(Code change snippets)
⟨
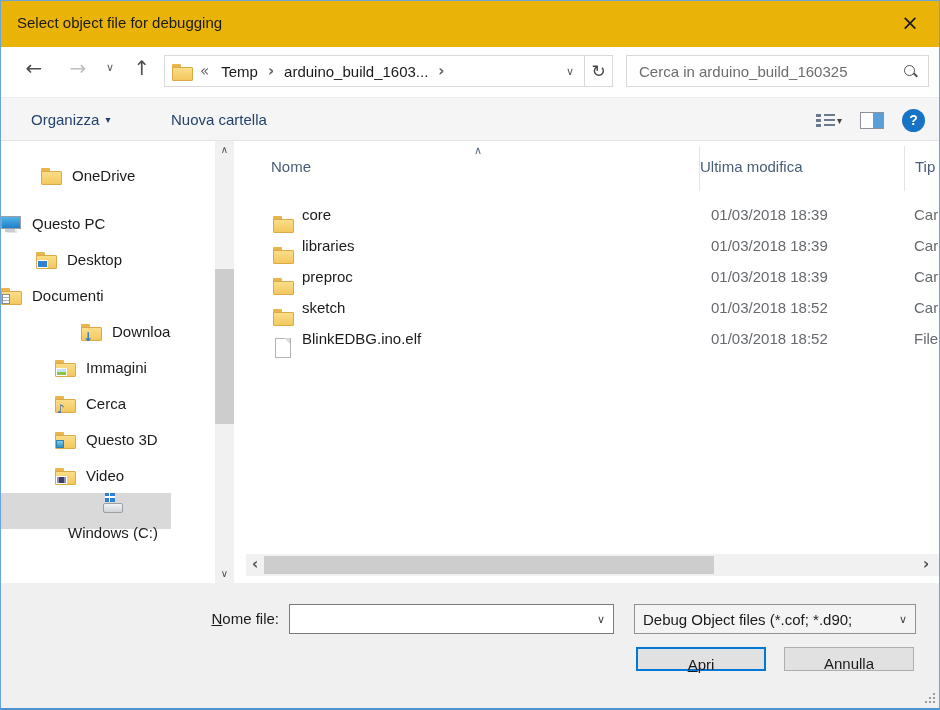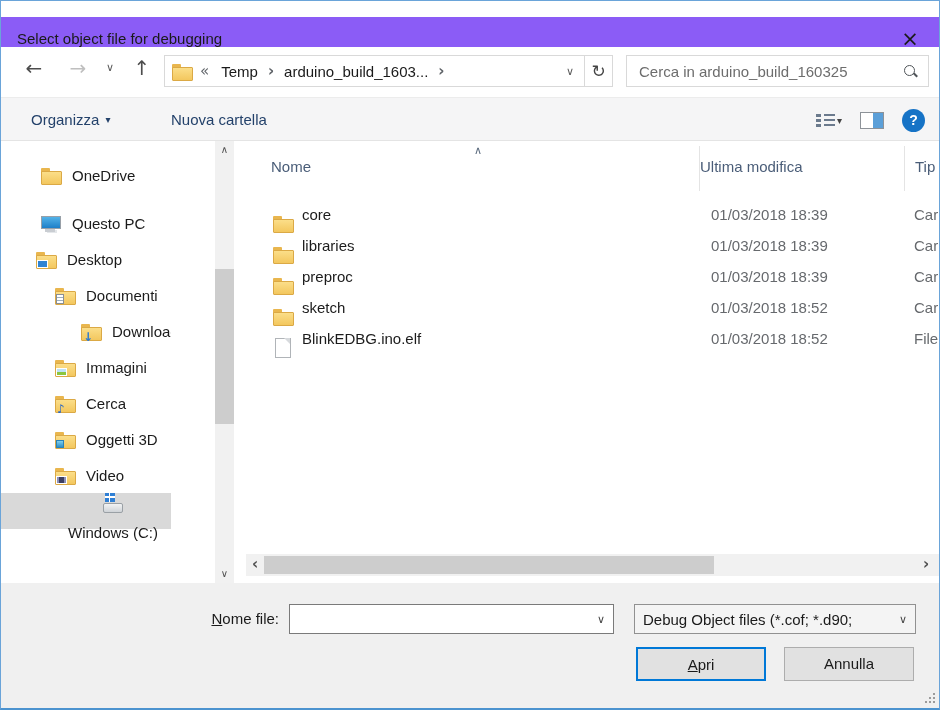--- a/index.html
+++ b/index.html
@@ -5,21 +5,21 @@
   * { box-sizing: border-box; margin: 0; padding: 0; }
   body { margin: 0; background: #fff; font-family: "Liberation Sans", sans-serif; }
   .win {
     position: relative; width: 940px; height: 710px; background: #fff;
     border: 1px solid #6aa4d9; border-bottom: 2px solid #4c93cf; overflow: hidden;
     font-size: 15px; color: #1b1b1b;
   }
   .glyph { font-family: "DejaVu Sans", sans-serif; }
 
   
-  .titlebar { position: absolute; left: 0; top: 16px; right: 0; height: 46px; background: #8b5cf6; }
+  .titlebar { position: absolute; left: 0; top: 0; right: 0; height: 46px; background: #eab308; }
   .title { position: absolute; left: 16px; top: 13px; font-size: 15px; color: #1a1a1a; }
   .close-btn { position: absolute; right: 12px; top: 8px; width: 34px; height: 28px;
     text-align: center; line-height: 28px; font-size: 21px; color: #1a1a1a; cursor: default; }
 
   
   .navrow { position: absolute; left: 0; top: 46px; right: 0; height: 44px; background: #fff; }
   .nav-btn { position: absolute; top: 8px; width: 30px; height: 28px; text-align: center;
     line-height: 26px; font-size: 20px; }
   .nav-back    { left: 18px;  color: #4d4d4d; }
   .nav-forward { left: 62px;  color: #bfbfbf; }
@@ -118,21 +118,21 @@
   .accel::first-letter { text-decoration: underline; }
   .fn-input-wrap { position: absolute; left: 288px; top: 21px; width: 325px; height: 30px; }
   .fn-input-wrap input { width: 100%; height: 100%; border: 1px solid #7a7a7a;
     font-family: inherit; font-size: 15px; padding: 0 26px 0 8px; outline: none; background: #fff; }
   .fn-dd { position: absolute; right: 9px; top: 9px; font-size: 11px; color: #444; }
   .ft-combo { position: absolute; left: 633px; top: 21px; width: 282px; height: 30px;
     background: #f4f4f4; border: 1px solid #919191; display: flex; align-items: center;
     padding: 0 8px; }
   .ft-value { flex: 1; font-size: 15px; color: #1a1a1a; white-space: nowrap; overflow: hidden; }
   .ft-dd { font-size: 11px; color: #444; margin-left: 4px; }
-  .btn { position: absolute; top: 64px; width: 130px; height: 34px; background: #e1e1e1;
+  .btn { position: absolute; top: 64px; width: 130px; height: 24px; background: #e1e1e1;
     text-align: center; line-height: 31px; font-size: 15px; color: #1a1a1a; }
   .btn-open { left: 635px; border: 2px solid #0078d7; }
   .btn-cancel { left: 783px; border: 1px solid #adadad; }
   .btn .accel { display: inline-block; }
   .grip { position: absolute; right: 4px; bottom: 5px; width: 10px; height: 10px; }
   .grip::before { content: ""; position: absolute; left: 8px; top: 8px; width: 2px; height: 2px;
     background: #9b9b9b;
     box-shadow: 0 -4px #9b9b9b, 0 -8px #9b9b9b, -4px 0 #9b9b9b, -8px 0 #9b9b9b, -4px -4px #9b9b9b; }
 
   
@@ -228,31 +228,31 @@
       <span class="help-btn">?</span>
     </div>
   </div>
 
   <div class="sidebar">
     <div class="side-list">
         <div class="side-item" style="padding-left: 40px;">
           <span class="ficon ic-folder"></span>
           <span class="side-label">OneDrive</span>
         </div>
-        <div class="side-item" style="padding-left: 40px; margin-top: 12px;">
+        <div class="side-item" style="margin-top: 12px;">
           <span class="ficon ic-computer"></span>
           <span class="side-label">Questo PC</span>
         </div>
         <div class="side-item" style="padding-left: 35px;">
           <span class="ficon ic-folder-desktop">
             <i class="ovl"></i>
           </span>
           <span class="side-label">Desktop</span>
         </div>
-        <div class="side-item" style="padding-left: 54px;">
+        <div class="side-item" style="">
           <span class="ficon ic-folder-documents">
             <i class="ovl"></i>
           </span>
           <span class="side-label">Documenti</span>
         </div>
         <div class="side-item" style="padding-left: 80px;">
           <span class="ficon ic-folder-download">
             <i class="ovl"></i>
           </span>
           <span class="side-label">Download</span>
@@ -266,21 +266,21 @@
         <div class="side-item" style="padding-left: 54px;">
           <span class="ficon ic-folder-music">
             <i class="ovl"></i>
           </span>
           <span class="side-label">Cerca</span>
         </div>
         <div class="side-item" style="padding-left: 54px;">
           <span class="ficon ic-folder-3d">
             <i class="ovl"></i>
           </span>
-          <span class="side-label">Oggetti 3D</span>
+          <span class="side-label">Questo 3D</span>
         </div>
         <div class="side-item" style="padding-left: 54px;">
           <span class="ficon ic-folder-video">
             <i class="ovl"></i>
           </span>
           <span class="side-label">Video</span>
         </div>
         <div class="side-item selected" style="padding-left: 54px; flex-direction: column;">
           <span class="ficon ic-drive-windows">
             <i class="ovl"></i>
⟩
What you are asked to do:
Go through the entries and copy every line that has "background".

Exercise response:
   body { margin: 0; background: #fff; font-family: "Liberation Sans", sans-serif; }
     position: relative; width: 940px; height: 710px; background: #fff;
-  .titlebar { position: absolute; left: 0; top: 16px; right: 0; height: 46px; background: #8b5cf6; }
+  .titlebar { position: absolute; left: 0; top: 0; right: 0; height: 46px; background: #eab308; }
   .navrow { position: absolute; left: 0; top: 46px; right: 0; height: 44px; background: #fff; }
     font-family: inherit; font-size: 15px; padding: 0 26px 0 8px; outline: none; background: #fff; }
     background: #f4f4f4; border: 1px solid #919191; display: flex; align-items: center;
-  .btn { position: absolute; top: 64px; width: 130px; height: 34px; background: #e1e1e1;
+  .btn { position: absolute; top: 64px; width: 130px; height: 24px; background: #e1e1e1;
     background: #9b9b9b;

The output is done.